С самого начала вечера все поняли, что выбор в этот раз пал на Макса. Однако каждый из поклонников выбивался из сил, чтобы показать, чего стоит. Д’Эспрэ вспомнил о Мата Хари, возмутившись тем, что ее хотят расстрелять: «Это повредит нашей репутации галантного отношения к женщинам». Файя не проявила интереса к этой теме. Тогда он стал рассуждать о том, как война губит все прекрасное — уже погибли на фронте многие художники, скульпторы, триста писателей. Снова безуспешно. Молодые теннисисты приняли у него эстафету. Они перебирали самые экстравагантные идеи: украсить Париж, поставив на бульварах цинковые пальмы, покрыть золотом собор Сакрэ-Кер, заменить витражи в Сент-Шапель кинематографическими экранами, переделать Эйфелеву башню в гигантский барометр. На другом конце стола, в костюме, навеянном новыми идеями «Парада», в куртке из черной альпаки и оранжевых брюках, Минко продолжал паясничать в одиночестве. Пепе был невозмутим: он наблюдал за окружающими, маленькими глотками попивая портвейн.

В продолжение вечера Стиву с трудом удавалось сохранять хладнокровие. Чтобы как можно реже смотреть на Файю, он стал наблюдать за д’Эспрэ, который явно нервничал. И причиной был кот Нарцисс, которого, закрытого в корзинке из ивы, Файя всюду брала с собой. Ему удалось разодрать часть решетки, и он просовывал сквозь клетку свой маленький коготь, царапая манжеты графа. Д’Эспрэ не осмеливался его одернуть и выдерживал нападения так, как если бы шел на мученичество.

Вдруг его лицо озарилось.

— Я пишу о вас роман, — объявил он Файе.

На секунду она отвлеклась от Макса:

— Обо мне? И как он называется?

Д’Эспрэ решил, что партия выиграна, и напыщенно провозгласил:

— Вторжение в Дом Кота!

— Это по-идиотски. Ни о чем не говорит.

Как бы желая подчеркнуть презрение своей хозяйки, Нарцисс снова цапнул графа за манжеты, но тот, казалось, ничего не почувствовал. Он собрал все свои силы и осмелился задать вопрос, который уже долгие годы обжигал ему губы:

— Что я для вас, мадам, что вы так со мной жестоки?

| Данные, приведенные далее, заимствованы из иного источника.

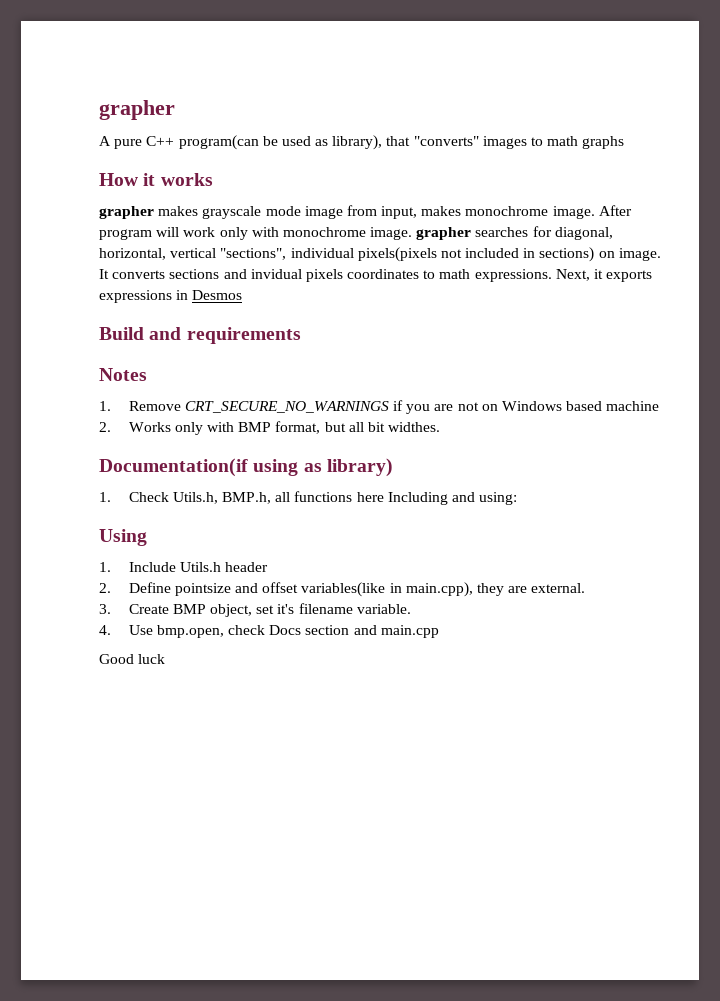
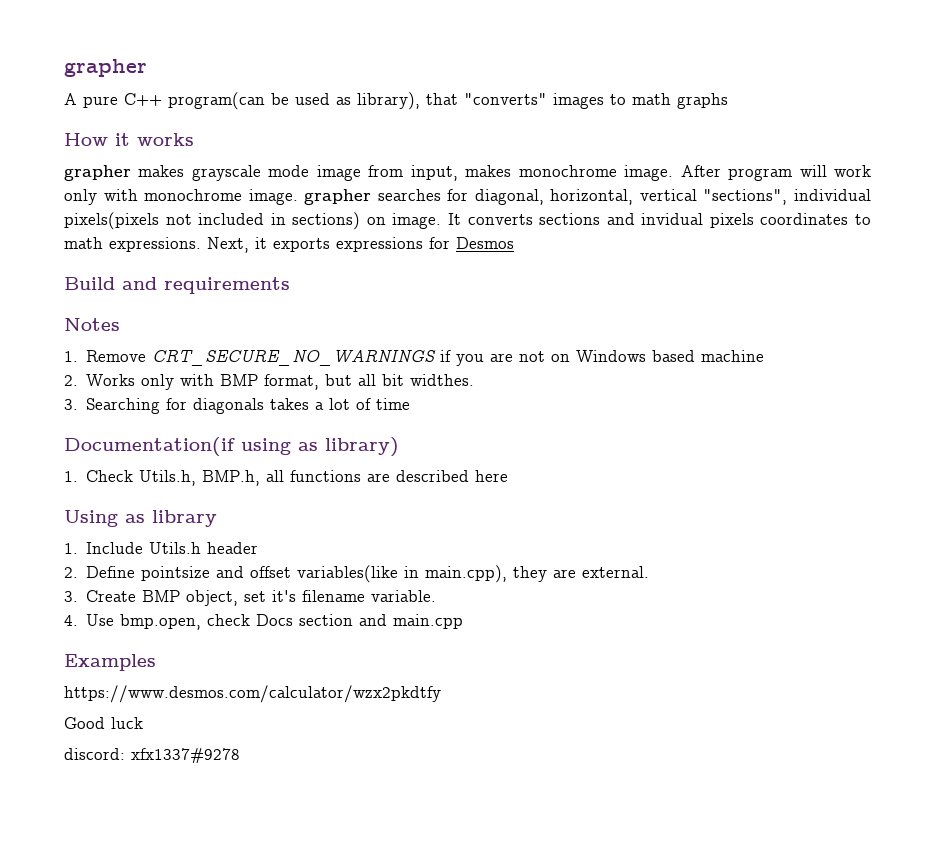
- Next, it exports expressions in Desmos
+ Next, it exports expressions for Desmos
+ 3. Searching for diagonals takes a lot of time
- 1. Check Utils.h, BMP.h, all functions here Including and using:
+ 1. Check Utils.h, BMP.h, all functions are described here
- Using
+ Using as library
+ Examples
+ https://www.desmos.com/calculator/wzx2pkdtfy
+ discord: xfx1337#9278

— Вы? Человек другого поколения, которого я обожаю.

— Которого я обожаю… — повторил он эхом.

У графа уже превратилось в манию повторять последние слова, сказанные Файей. Но в этот раз он, очевидно, ничего не понял и погрузился в свои мысли.

Файя поднялась, но д’Эспрэ даже не видел, как за ней потянулись другие — удрученные, с выражением вечной покорности.

* * *

Как и следовало ожидать, ни Файя, ни Макс не вернулись на ночь в отель. Стив не осмелился пойти на виллу и спал в подвалах «Нормандии», в кровати, предназначенной для д’Эспрэ: граф заявил, что это время благоприятствует творчеству, и до утра закрылся в кабинете директора, чтобы работать над «Вторжением в Дом Кота».

Стив следил за малейшим шумом, доносившимся из комнаты Файи, но слышал только царапанье когтей Нарцисса, который, должно быть, окончательно разделался со своей корзиной. Он заснул только под утро, после того как д’Эспрэ зашел, чтобы переодеться. Проснувшись к полудню, он постучал в комнату Лианы: Файя еще не приходила.